REQUIRED WORK → Each entry should be printed exactly, with its images omitted.

DATA FOR THE TASK →
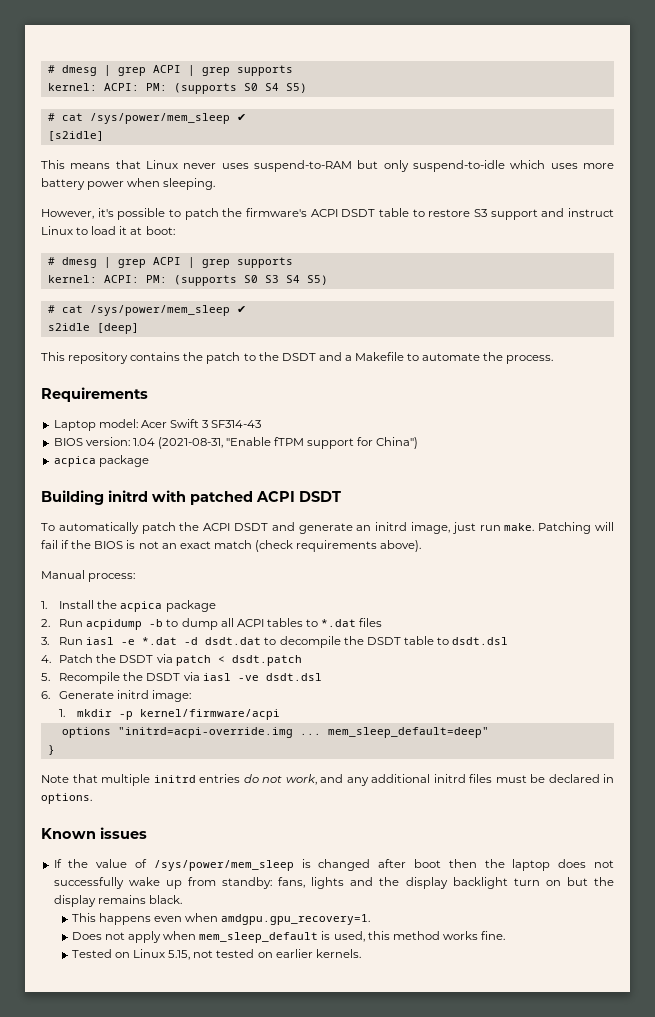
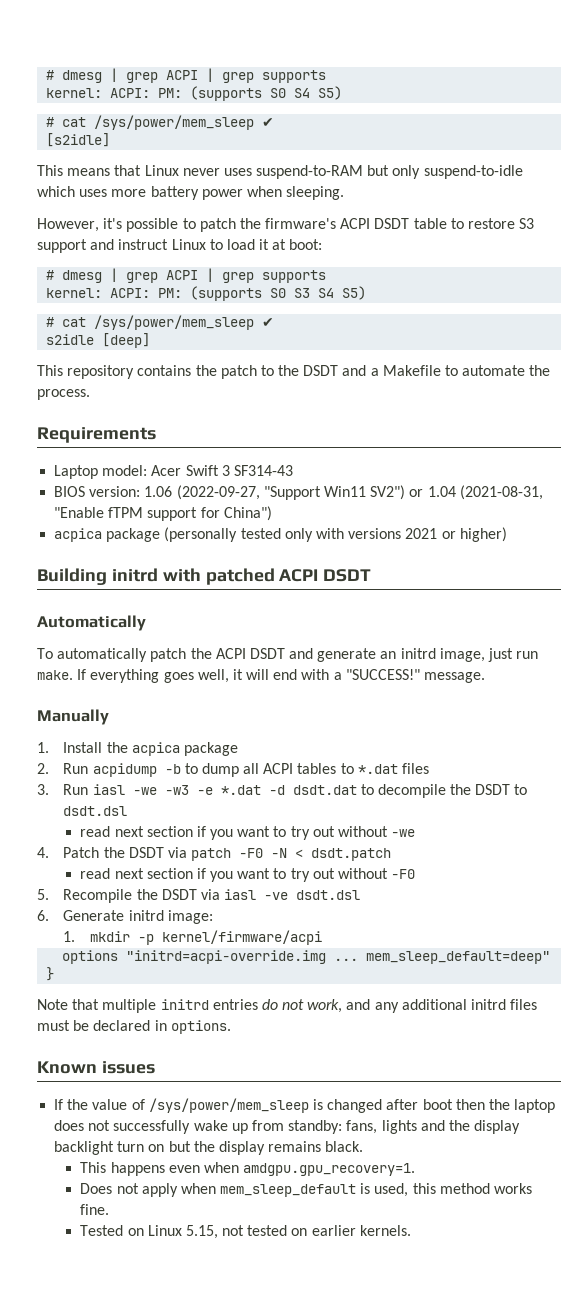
(130, 441) none -> [144,485,424,500] 1.06 (2022-09-27, "Support Win11 SV2") or
(149, 461) none -> [164,527,507,542] (personally tested only with versions 2021 or higher)
(341, 496) none -> [37,615,146,631] // Automatically
[538,522,614,534] [41,540,422,552] [41,570,136,582] Patching will fail if the BIOS is not an exact match (check requirements above). // Manual process: -> [77,669,486,683] [37,709,109,725] If everything goes well, it will end with a "SUCCESS!" message. // Manually
(115, 641) none -> [132,785,189,795] -we -w3
[403,636,434,645] table -> (511, 789) none
(509, 641) none -> [80,826,416,840] // read next section if you want to try out without -we
(211, 660) none -> [239,848,288,858] -F0 -N
(302, 660) none -> [80,868,416,882] // read next section if you want to try out without -F0

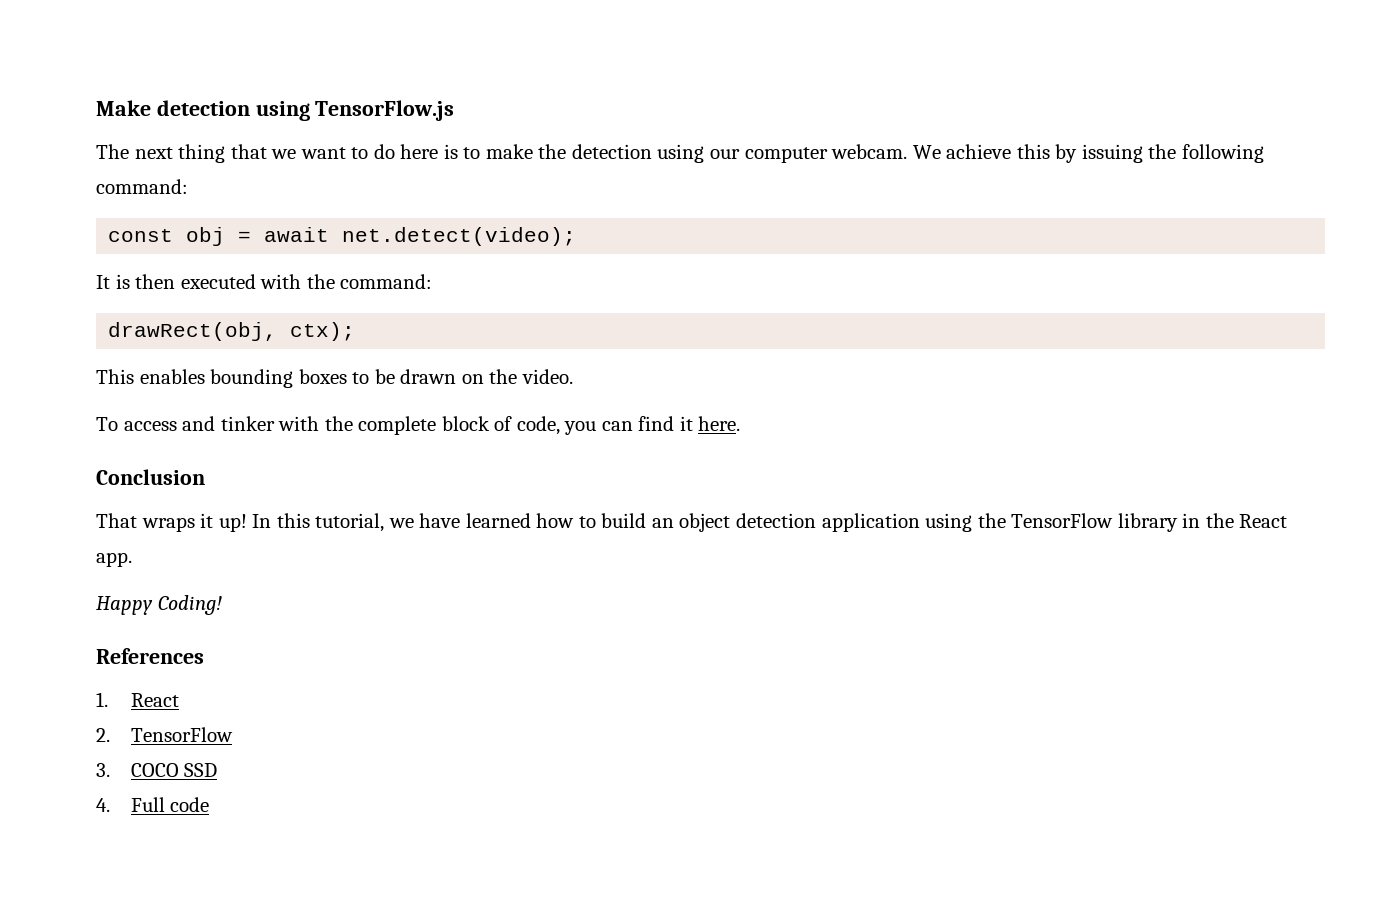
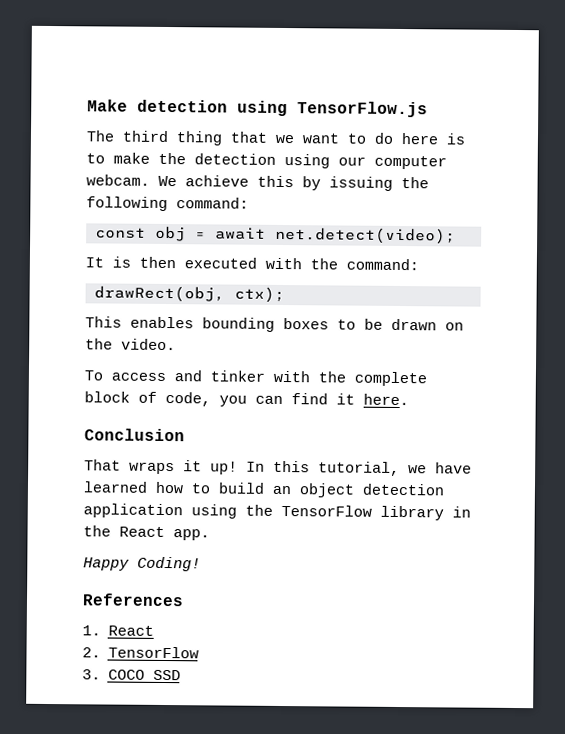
[134,147,173,159] next -> [122,130,169,143] third
[96,797,210,812] // 4. Full code -> (181, 675) none

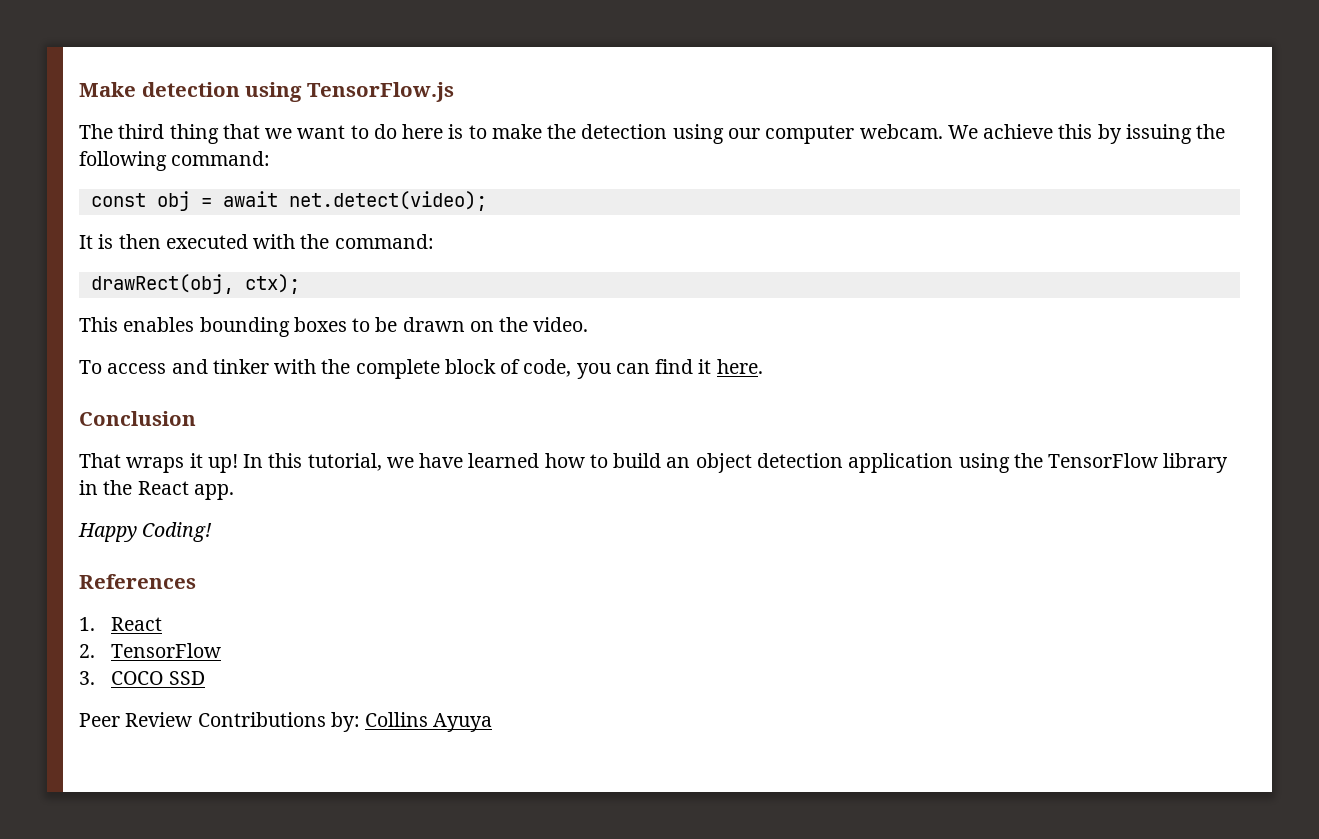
(181, 675) none -> [79,712,493,732] // Peer Review Contributions by: Collins Ayuya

TASK OUTPUT →
(130, 441) none -> [144,485,424,500] 1.06 (2022-09-27, "Support Win11 SV2") or
(149, 461) none -> [164,527,507,542] (personally tested only with versions 2021 or higher)
(341, 496) none -> [37,615,146,631] // Automatically
[538,522,614,534] [41,540,422,552] [41,570,136,582] Patching will fail if the BIOS is not an exact match (check requirements above). // Manual process: -> [77,669,486,683] [37,709,109,725] If everything goes well, it will end with a "SUCCESS!" message. // Manually
(115, 641) none -> [132,785,189,795] -we -w3
[403,636,434,645] table -> (511, 789) none
(509, 641) none -> [80,826,416,840] // read next section if you want to try out without -we
(211, 660) none -> [239,848,288,858] -F0 -N
(302, 660) none -> [80,868,416,882] // read next section if you want to try out without -F0

[134,147,173,159] next -> [122,130,169,143] third
[96,797,210,812] // 4. Full code -> (181, 675) none

(181, 675) none -> [79,712,493,732] // Peer Review Contributions by: Collins Ayuya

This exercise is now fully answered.